Dans le communiqué, il est indiqué que l’exercice, qui s’est déroulé dans les eaux internationales à 40 milles marins (environ 75 kilomètres) au large de la ville de Plymouth, dans le sud de l’Angleterre, a duré une demi-heure.
Le communiqué indique que le navire russe est surveillé par la marine britannique depuis environ un mois et que l’exercice a eu lieu hier.

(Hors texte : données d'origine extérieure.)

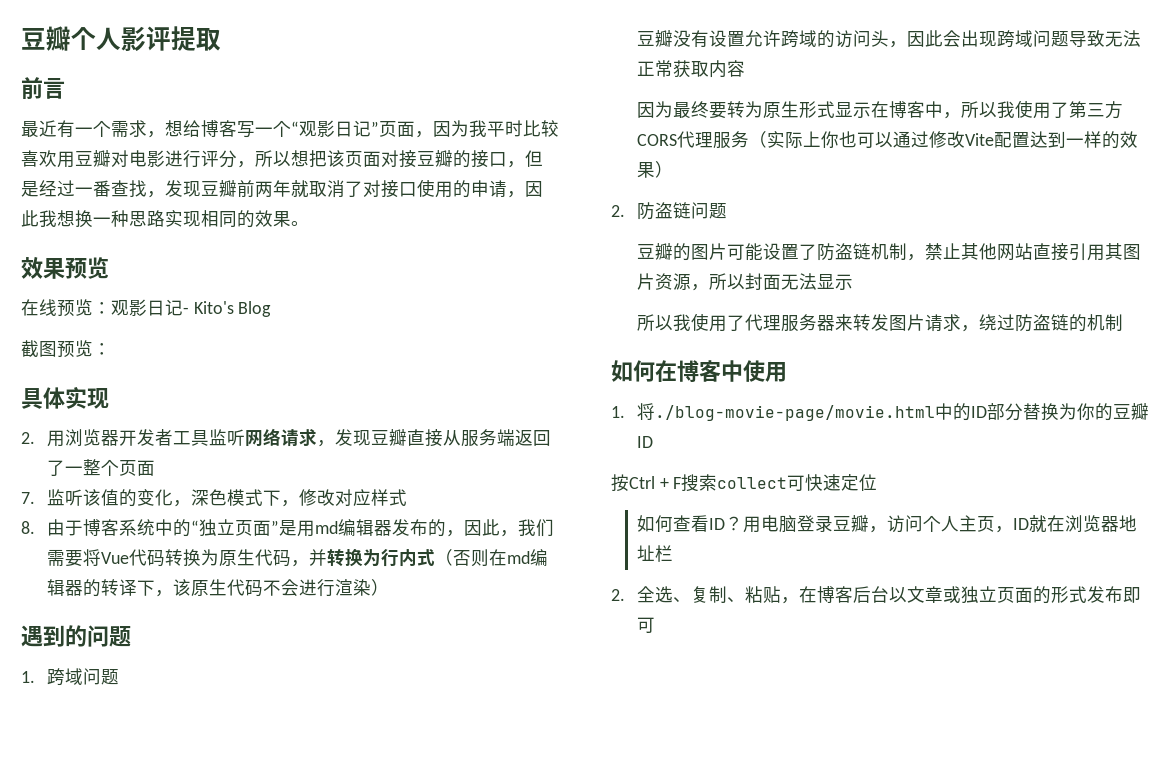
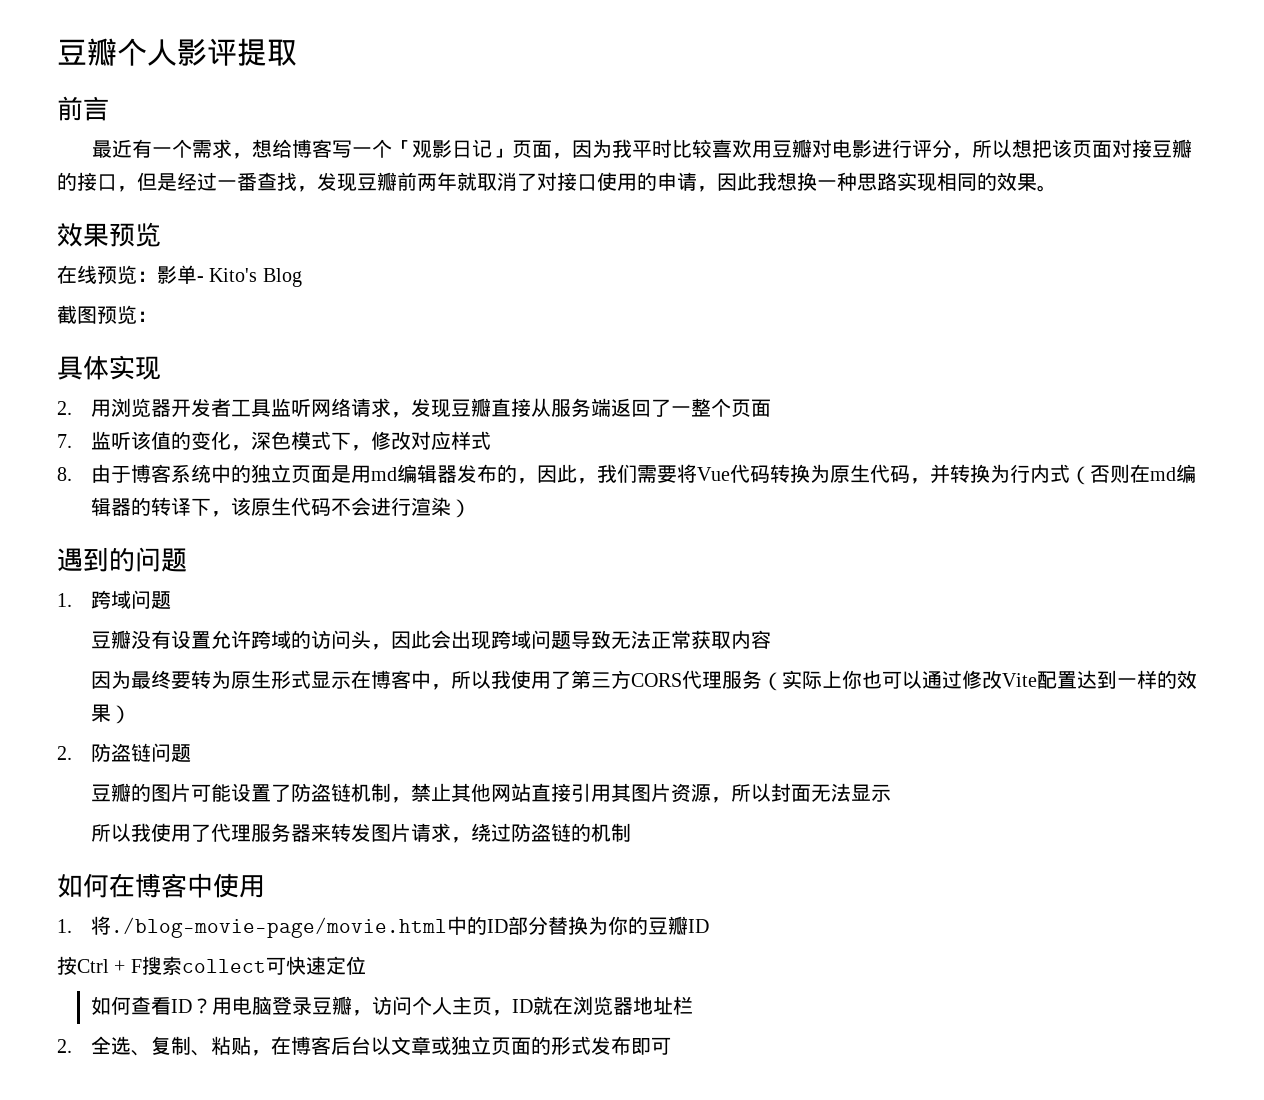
- 最近有一个需求，想给博客写一个“观影日记”页面，因为我平时比较喜欢用豆瓣对电影进行评分，所以想把该页面对接豆瓣的接口，但是经过一番查找，发现豆瓣前两年就取消了对接口使用的申请，因此我想换一种思路实现相同的效果。
+ 最近有一个需求，想给博客写一个「观影日记」页面，因为我平时比较喜欢用豆瓣对电影进行评分，所以想把该页面对接豆瓣的接口，但是经过一番查找，发现豆瓣前两年就取消了对接口使用的申请，因此我想换一种思路实现相同的效果。
- 在线预览：观影日记- Kito's Blog
+ 在线预览：影单- Kito's Blog
- 8.由于博客系统中的“独立页面”是用md编辑器发布的，因此，我们需要将Vue代码转换为原生代码，并转换为行内式（否则在md编辑器的转译下，该原生代码不会进行渲染）
+ 8.由于博客系统中的独立页面是用md编辑器发布的，因此，我们需要将Vue代码转换为原生代码，并转换为行内式（否则在md编辑器的转译下，该原生代码不会进行渲染）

Dans le communiqué, il a été noté que le navire de la marine britannique « HMS Tyne » avait été informé à l’avance de l’exercice et a déclaré : « La Royal Navy est prête à protéger la sécurité nationale du Royaume-Uni contre le navire, qui a suivi l’exercice du début à la fin et a observé de près ses activités ». L’expression a été utilisée.
S’adressant à Sky News, certains responsables du ministère ont déclaré qu’il était inhabituel que la Russie mène des exercices au large des côtes anglaises et qu’il était remarquable que l’exercice ait été choisi le jour de l’entrée en fonction du nouveau Premier ministre Andy Burnham.
Le navire militaire russe Admiral Grigorovich, qui a servi en mer du Nord et dans la Manche avant la frégate de classe Neustrashimy, a tiré des coups de semonce sur le yacht contenant un couple britannique en juin.
Les mêmes jours, la marine britannique a saisi un navire transportant du pétrole vers la Russie. Les autorités britanniques ont affirmé que le pétrolier Smyrtos saisi faisait partie du réseau de la « flotte fantôme » de 700 navires, qui transporterait environ 75 % des exportations pétrolières russes soumises à des sanctions.